Exercise objective:
Return only the number of lines in the entries below that hold the word "discount".

Dataset records:
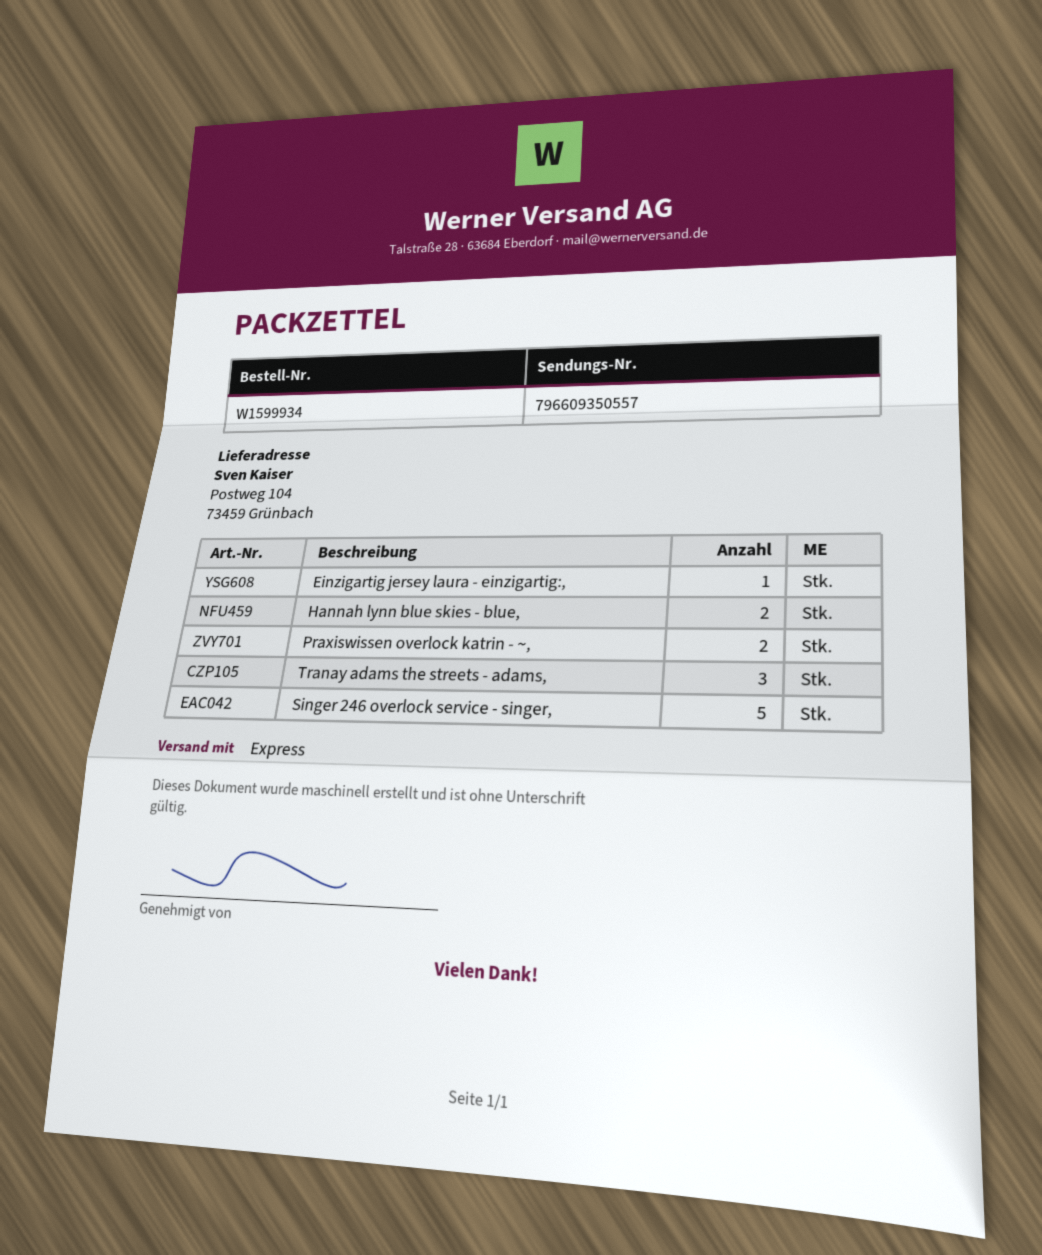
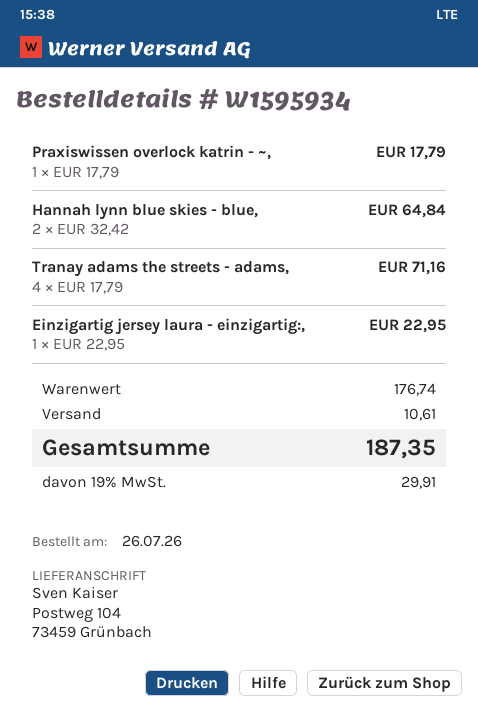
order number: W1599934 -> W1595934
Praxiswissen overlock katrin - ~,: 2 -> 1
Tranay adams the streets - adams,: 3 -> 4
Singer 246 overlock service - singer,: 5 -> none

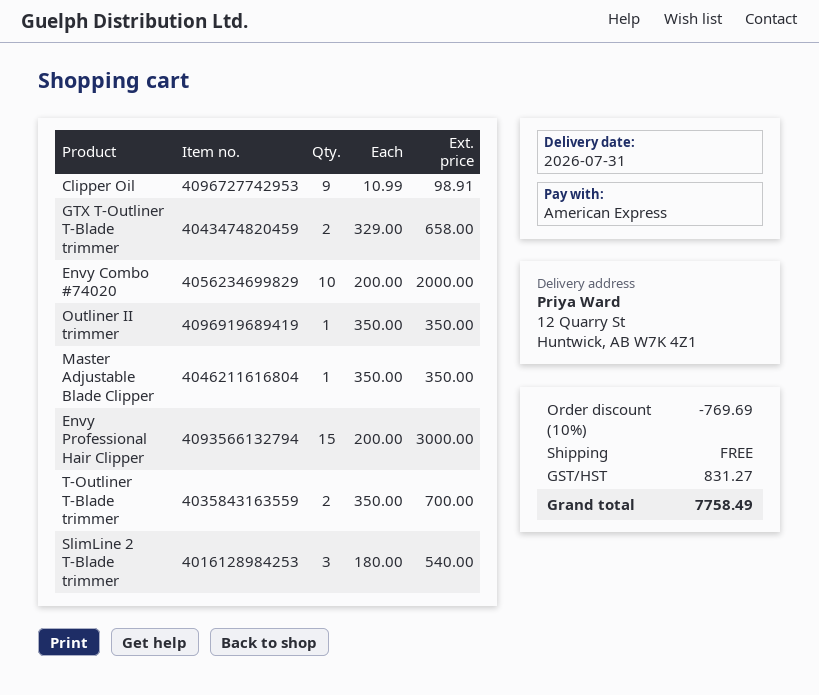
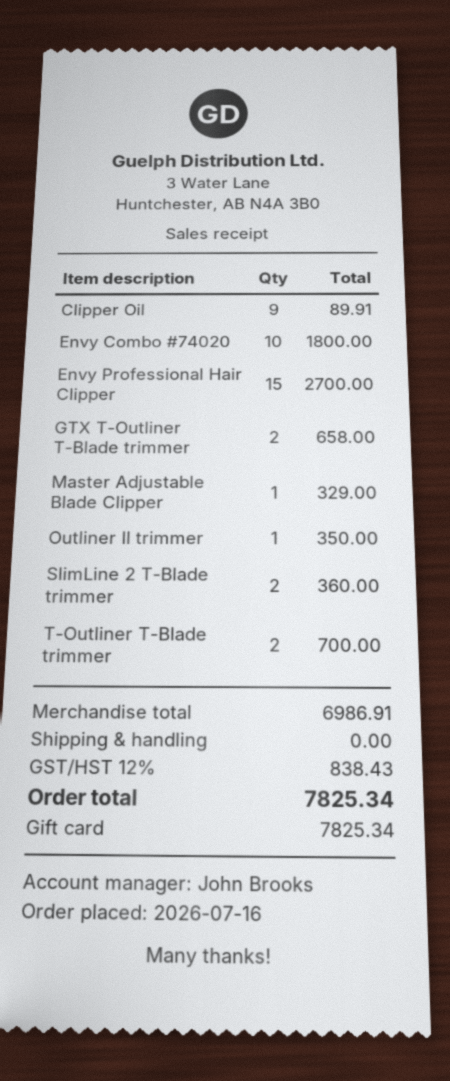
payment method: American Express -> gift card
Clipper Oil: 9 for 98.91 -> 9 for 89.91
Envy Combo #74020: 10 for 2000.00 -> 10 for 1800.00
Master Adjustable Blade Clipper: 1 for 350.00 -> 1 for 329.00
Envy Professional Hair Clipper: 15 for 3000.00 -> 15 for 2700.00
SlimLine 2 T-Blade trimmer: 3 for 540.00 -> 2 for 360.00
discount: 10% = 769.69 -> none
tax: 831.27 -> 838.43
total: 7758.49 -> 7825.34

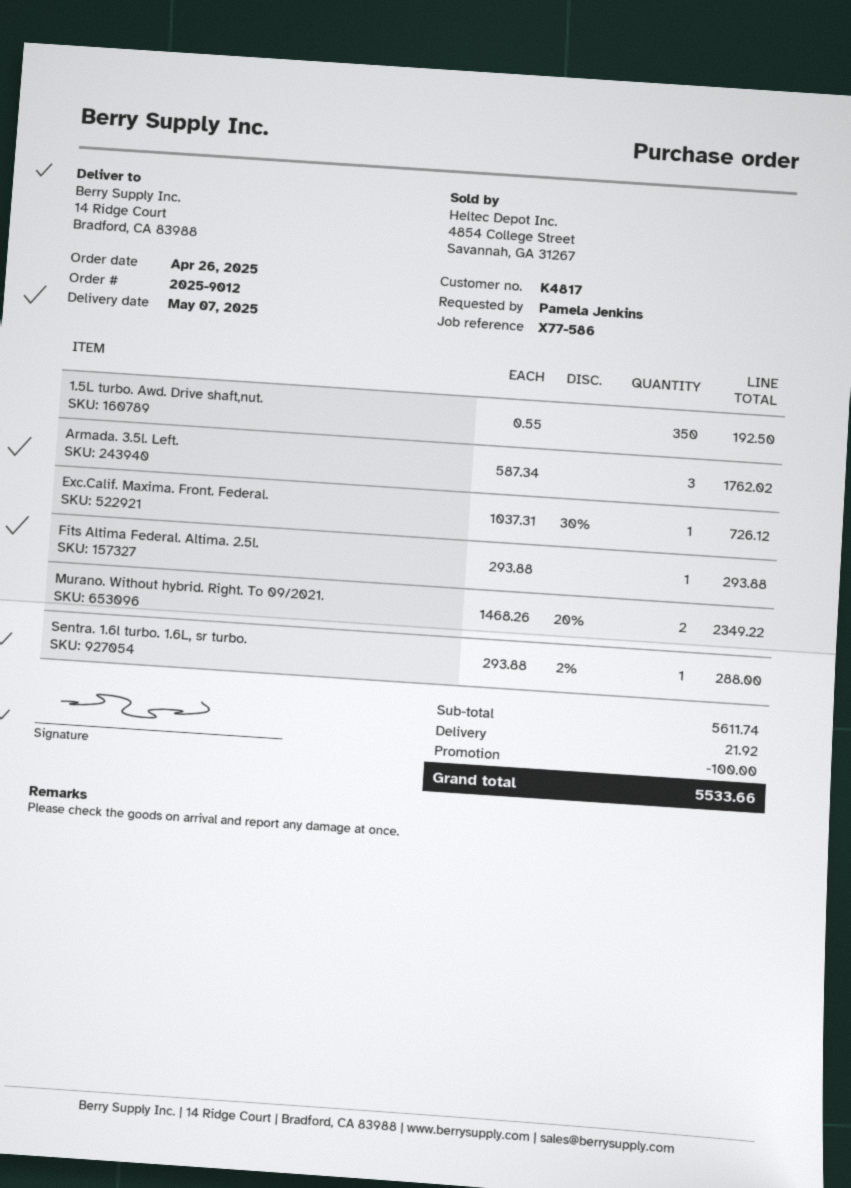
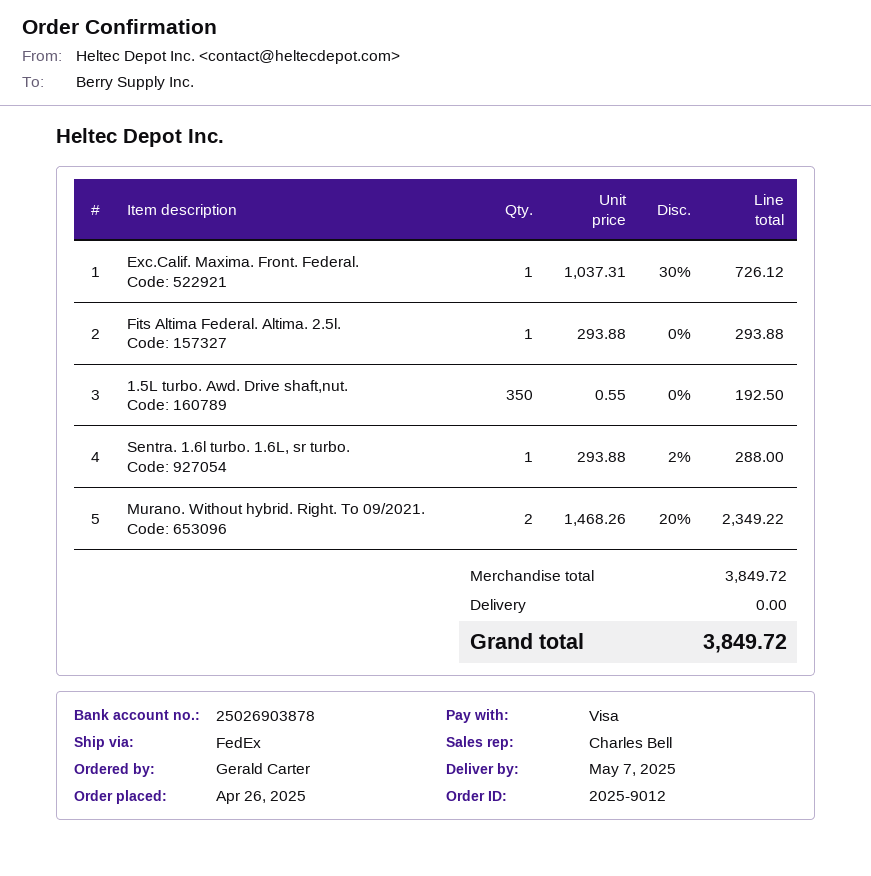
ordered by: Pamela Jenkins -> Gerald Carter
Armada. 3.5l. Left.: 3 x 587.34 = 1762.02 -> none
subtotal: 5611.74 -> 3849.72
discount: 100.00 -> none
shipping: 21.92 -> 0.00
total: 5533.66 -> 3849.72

Expected answer:
2